Pourquoi les Beyrouthins ne prennent-ils jamais le bus ?

Au croisement Cola, le long de la corniche, à toute heure du jour et de la nuit, les bus à Beyrouth sont partout, charriant des effluves de goudron et de... jasmin le long de leurs routes aléatoires. Pourtant, une partie de la population semble fermer les yeux sur leur existence. Avec leurs plaques vermeilles pour la plupart fièrement illégales, leurs colliers de gardénias accrochés au rétroviseur, qui oscillent au gré des pirouettes des conducteurs, et leur application folklorique du code de la route. Au-delà du joyeux capharnaüm de leur organisation pour le moins pittoresque, des Beyrouthins ont décidé d'ouvrir les yeux sur la richesse cachée des transports publics de la ville : c'est la devise du collectif « Bus Map Project ». Jad Baaklini, cofondateur du projet avec Chadi Faraj, utilise la photographie et les cartes afin de regarder les bus autrement.
« Certes, il y a énormément de problèmes dans le secteur, mais pendant trop longtemps, nous, acteurs de la société civile, nous sommes concentrés sur les dysfonctionnements. À tel point que les transports publics ont été entièrement obscurcis. Tout ce qu'on voit, c'est un chaos confus, une mafia et des plaques rouges. Certaines personnes ne connaissent même pas l'existence des bus ici ! Nous, nous avons envie de crier haut et fort : Oui, les transports publics – quelle que soit leur forme – existent bel et bien au Liban, et ils sont utilisés par des milliers d'individus. » Le Bus Map Project entreprend donc de cartographier et de documenter les différentes lignes, qui serpentent et évoluent souvent au gré de l'humeur des conducteurs.

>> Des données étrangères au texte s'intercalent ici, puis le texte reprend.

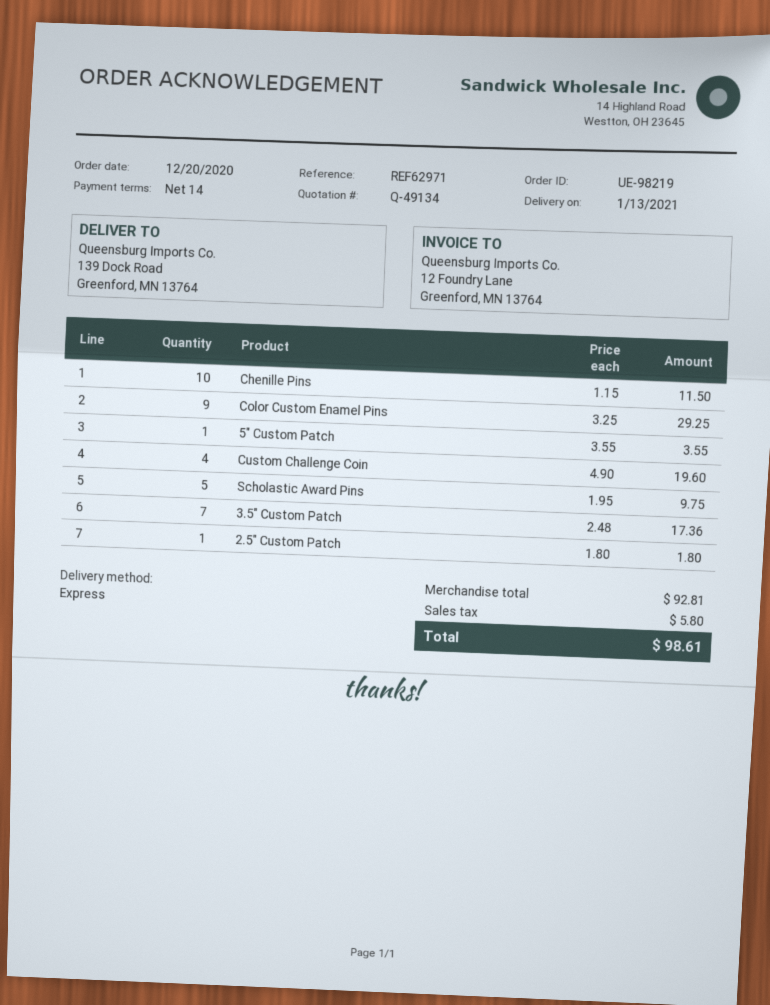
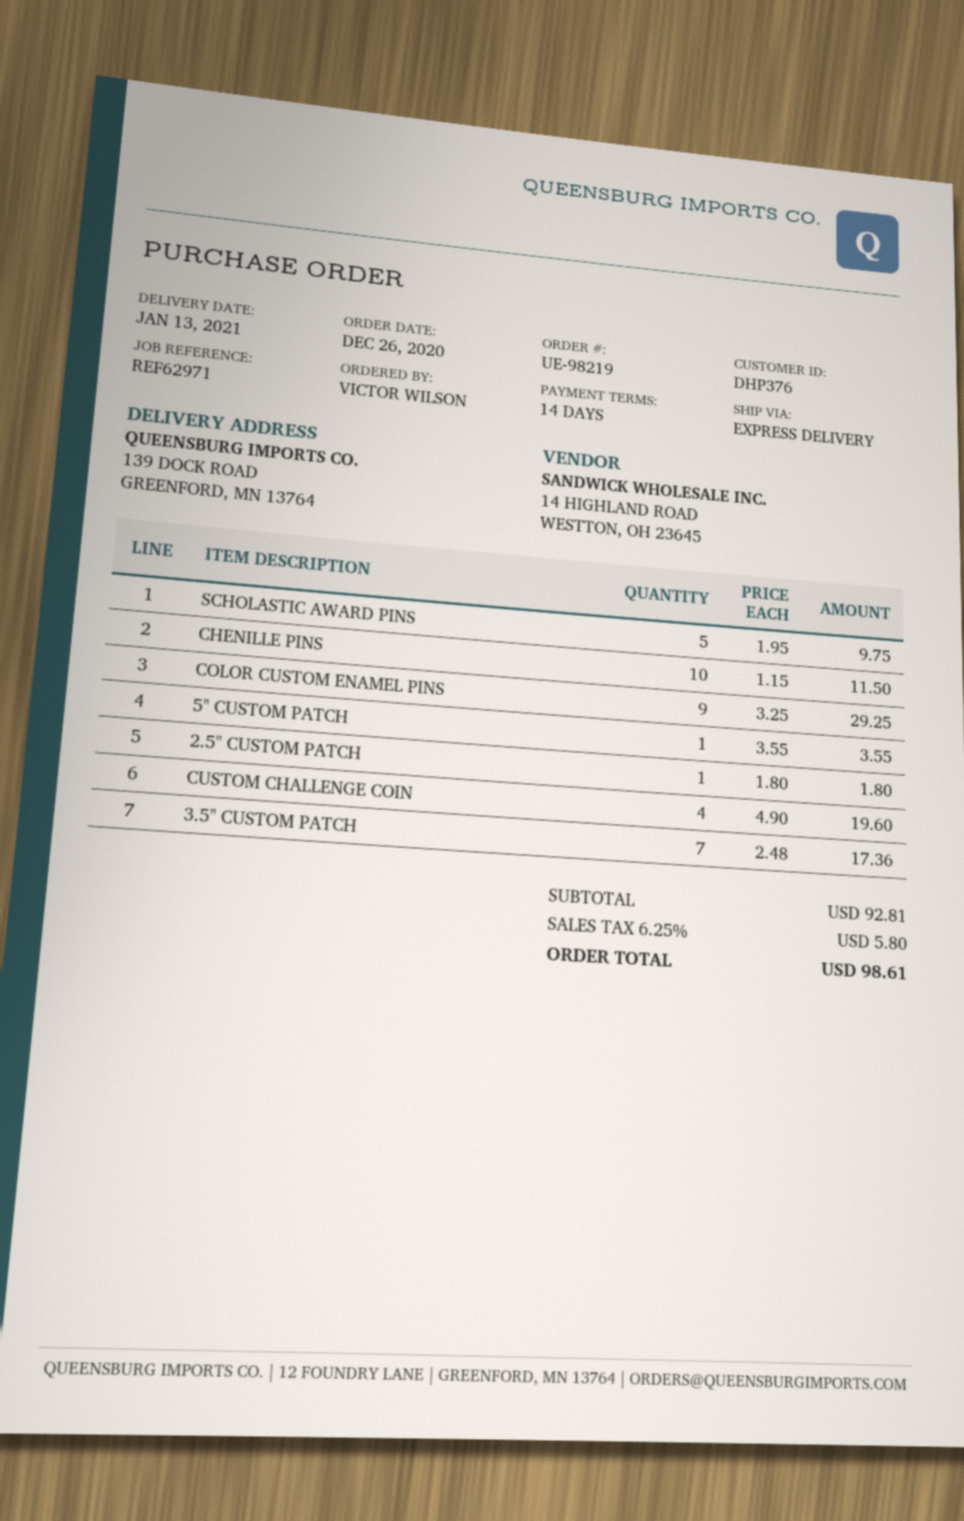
order date: 2020-12-20 -> 2020-12-26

« Le changement n'attend pas de solution idéaliste »
« Un pays développé n'est pas un pays où les pauvres ont des voitures, c'est un pays où les riches utilisent les transports en commun. » Les mots de Gustavo Petro, maire de Bogotá, résonnent dans la capitale libanaise, congestionnée par des embouteillages toxiques qui, selon l'agence de consultation Team International, rallongent le temps de trajet moyen en voiture à Beyrouth de 50 à 70 % et génèrent une perte économique colossale de 10 % du produit intérieur brut (2010). Les milliers de bus en service pourraient être une solution, mais ils sont très peu visibles. « Les transports publics sont négligés autant par les décideurs que par les citoyens, continue Jad Baaklini. Actuellement, il y a un très grand décalage entre les utilisateurs de bus par nécessité et par choix. Au vu du volume de voitures dans la ville, il semble que très peu de citoyens font le choix de prendre le bus. L'excuse traditionnelle est que la situation ne changera pas tant que les transports publics ne seront pas améliorés, c'est-à-dire que les personnes qui peuvent se permettre de ne pas prendre le bus ne le prendront jamais, à moins de monter dans un tramway clinquant et flambant neuf. Nous voulons promouvoir la logique exactement inverse : nous pensons que les habitants doivent être introduits aux transports en commun, pour qu'ils puissent adapter leur rythme à eux, et par conséquent être capables d'influencer directement la façon dont le système se développe. » Alors, le droit au transport public au Liban sera défendu par ses utilisateurs pragmatiques, et non pas par des aspirants bien-pensants qui n'abandonneraient leurs voitures qu'à la seule condition d'un système parfait tombé du ciel – pollué et écroulé de soleil – de Beyrouth.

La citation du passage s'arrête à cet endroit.